Matthew Wilkens
Associate Professor of English Matthew Wilkens is fascinated by the use of geography in literature over time. How, for example, did the Civil War affect the importance of certain places in American literature, and what can literature tells us about Americans’ sense of place?
The answer can be found in books written during that period — potentially thousands of them, many more than Wilkens could ever read and analyze himself.
To consider the widest possible range of literary production, Wilkens turned to computation. He was recently awarded a $325,000 Digital Humanities Implementation Grant from the National Endowment for the Humanities to bolster Textual Geographies, a database and suite of tools he is developing that allow users to find, map and analyze more than 14 billion place name mentions from books and journals in English, Spanish, German and Chinese.
“I’m very pleased to receive this grant,” he said. “It’s nice to be able to bring new partners into the project and to have the funds and resources to work with — things that would be much more difficult to do without that financial backing.”
This map of London, showing locations mentioned in British fiction published between 1880 and 1940, shows one potential use of Textual Geographies.
Textual Geographies draws its data from HathiTrust, a digital database of more than 100 institutions’ library holdings, many of which were originally scanned for Google Books. In 2014, with support from an American Council of Learned Societies fellowship, Wilkens mined HathiTrust’s public domain texts — about 4 million volumes published before 1923 — for place name mentions.
With the NEH grant, Wilkens is able to expand the project. Significantly, he’ll add an additional 6 million in-copyright volumes to the database. Collaborating with postdoctoral fellow Dan Sinykin and the Notre Dame Center for Research Computing, he’s also developing tools that make the terabytes of data accessible to scholars who don’t have backgrounds in programming or data analysis.

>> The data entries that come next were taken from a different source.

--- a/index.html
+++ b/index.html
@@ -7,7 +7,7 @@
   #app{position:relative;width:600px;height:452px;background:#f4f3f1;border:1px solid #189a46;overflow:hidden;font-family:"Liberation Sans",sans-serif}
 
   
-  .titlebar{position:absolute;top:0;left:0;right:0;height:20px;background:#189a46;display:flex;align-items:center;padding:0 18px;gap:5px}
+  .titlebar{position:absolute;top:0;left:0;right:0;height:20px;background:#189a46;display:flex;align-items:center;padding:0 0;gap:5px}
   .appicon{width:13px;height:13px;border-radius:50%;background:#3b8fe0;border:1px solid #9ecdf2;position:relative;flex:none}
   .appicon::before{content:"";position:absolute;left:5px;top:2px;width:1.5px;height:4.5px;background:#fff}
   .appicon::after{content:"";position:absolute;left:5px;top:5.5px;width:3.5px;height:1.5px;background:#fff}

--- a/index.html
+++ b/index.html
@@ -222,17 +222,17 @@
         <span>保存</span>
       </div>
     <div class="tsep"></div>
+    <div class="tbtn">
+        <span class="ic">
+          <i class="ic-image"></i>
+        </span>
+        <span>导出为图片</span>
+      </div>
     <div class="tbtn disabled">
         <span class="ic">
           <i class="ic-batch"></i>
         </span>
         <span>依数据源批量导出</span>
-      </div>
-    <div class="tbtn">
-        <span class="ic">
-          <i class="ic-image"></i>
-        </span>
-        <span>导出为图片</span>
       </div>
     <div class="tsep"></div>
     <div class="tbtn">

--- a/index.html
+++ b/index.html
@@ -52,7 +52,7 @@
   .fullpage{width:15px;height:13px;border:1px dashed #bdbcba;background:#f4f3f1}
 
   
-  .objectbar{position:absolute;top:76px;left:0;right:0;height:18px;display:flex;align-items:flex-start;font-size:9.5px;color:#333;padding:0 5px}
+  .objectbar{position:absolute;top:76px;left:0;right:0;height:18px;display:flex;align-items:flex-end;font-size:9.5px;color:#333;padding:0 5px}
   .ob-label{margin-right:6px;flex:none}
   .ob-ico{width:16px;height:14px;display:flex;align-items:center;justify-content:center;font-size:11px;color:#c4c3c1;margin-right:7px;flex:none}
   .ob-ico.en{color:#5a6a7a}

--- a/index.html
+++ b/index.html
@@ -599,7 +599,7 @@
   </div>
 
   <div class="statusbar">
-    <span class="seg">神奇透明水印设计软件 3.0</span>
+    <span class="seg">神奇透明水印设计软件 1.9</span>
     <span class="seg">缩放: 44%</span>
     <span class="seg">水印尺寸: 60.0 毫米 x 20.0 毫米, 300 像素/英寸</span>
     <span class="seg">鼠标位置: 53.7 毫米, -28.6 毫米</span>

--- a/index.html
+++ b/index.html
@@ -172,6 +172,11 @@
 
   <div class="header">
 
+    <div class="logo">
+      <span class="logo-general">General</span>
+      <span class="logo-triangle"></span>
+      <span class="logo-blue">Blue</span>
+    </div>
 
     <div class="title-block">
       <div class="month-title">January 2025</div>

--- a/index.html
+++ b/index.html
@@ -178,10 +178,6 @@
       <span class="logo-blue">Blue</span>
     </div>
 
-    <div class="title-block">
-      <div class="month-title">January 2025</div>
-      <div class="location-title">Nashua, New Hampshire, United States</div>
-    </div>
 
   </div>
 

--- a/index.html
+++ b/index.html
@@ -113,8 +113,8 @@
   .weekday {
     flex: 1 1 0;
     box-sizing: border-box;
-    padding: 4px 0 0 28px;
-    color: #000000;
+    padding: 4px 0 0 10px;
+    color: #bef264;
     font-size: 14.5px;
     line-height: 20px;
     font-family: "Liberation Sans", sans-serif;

“They can quickly say, ‘show me how many mentions there are of locations in France in the following kinds of books written by women between 1940 and 1970, and compare that to the same demographic after 1970,” Wilkens said. “It’s an impossible question to answer by conventional means.”
A map of U.S. states that were underrepresented in literature relative to their population around the time of the Civil War.
Charting changes in place name mentions across literary production can give scholars an even better picture of changes in culture over time — Wilkens is using the database to research a book on the literary geography of the United States, among other projects.
He’s already used large-scale analysis to provide new insight on American literature after the Civil War. In a study of place name mentions in books published between 1851 to 1875, Wilkens found that literary interest in certain places didn’t change after the war as quickly as previously thought.
“In the evidence we saw that America as a unified entity certainly didn’t emerge as quickly or as straightforwardly as that story might have led us to believe,” he said.
Textual Geographies adds a new tool to a growing field within literary studies, of which Wilkens is a notable leader. He is also the president of the Digital Americanists Society and a co-investigator on “Text Mining the Novel,” a project that aims to understand the novel’s place in society through quantitative methods.
This graph, developed with Textual Geographies, illustrates the lag time between changes in U.S. city populations and corresponding changes in literary usage rates. In other words, if a lot of people move west, how long does it take for authors to start writing about western locations en masse? In this case, about 30 years.
Those methods have become all the more important over the past few generations, as literature is increasingly thought of as “socially symptomatic,” Wilkens said.
“If we say, ‘What does the fact that this book existed with these features, in this form, tell us about the culture that produced it,’ the obvious followup to that is, ‘What about all the books?’” Wilkens said.
Combining computational analysis with traditional literary analysis, Wilkens said, allows scholars to more fully understand how literature reflects — or influences — the time and place in which it was published and the people who read it.
“Those two kinds of evidence potentially play together really well, the kind of evidence that we get from close reading and literary hermeneutics coupled with this large scale, trend-based evidence,” Wilkens said. “I try to use both kinds of evidence in my own work. I think a lot of the best computational and quantitative work in the humanities likewise uses both.”